Spatially intensive attributes include population density, average income, and percent unemployed, and if the place is homogeneous they will be true of any part of the place as well as of the whole. For many purposes it is necessary to keep spatially intensive and spatially extensive attributes apart, because they respond very differently when places are merged or split, and when many types of spatial analysis are conducted.

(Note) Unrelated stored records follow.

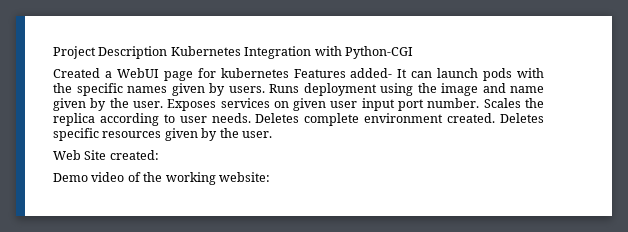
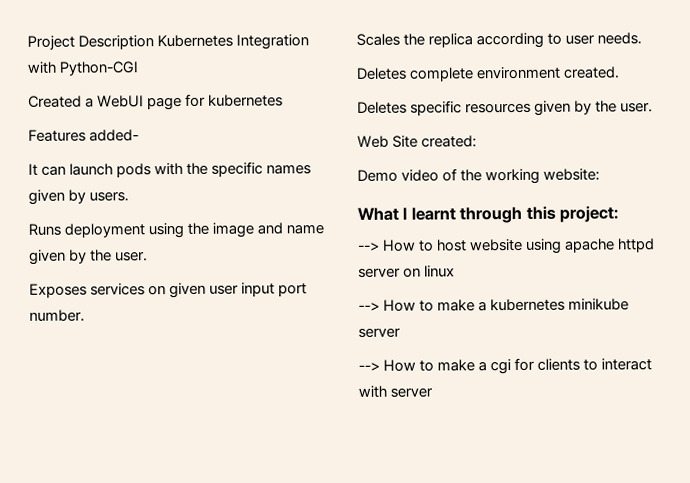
(289, 73) none -> (284, 100) //
(393, 73) none -> (140, 135) //
(265, 89) none -> (130, 196) //
(163, 104) none -> (149, 256) //
(480, 103) none -> (85, 315) //
(251, 118) none -> (643, 38) //
(496, 118) none -> (621, 72) //
(270, 177) none -> [357,205,620,224] [358,238,656,254] [358,265,456,278] [358,298,630,312] [358,327,401,338] [358,357,653,375] [358,385,434,398] // What I learnt through this project: // --> How to host website using apache httpd server on linux // --> How to make a kubernetes minikube server // --> How to make a cgi for clients to interact with server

Since attributes are essentially measured or computed data items associated with a given location or set of locations, they are subject to the same issues as any conventional dataset: sampling error; measurement errors and limitations; mistakes and miscalculations; missing values; temporal and thematic errors and similar issues. Metadata accompanying spatial datasets should assist in assessing the quality of such attribute data, but at least the same level of caution should be applied to spatial attribute data as with any other form of data that one might wish to use or analyze.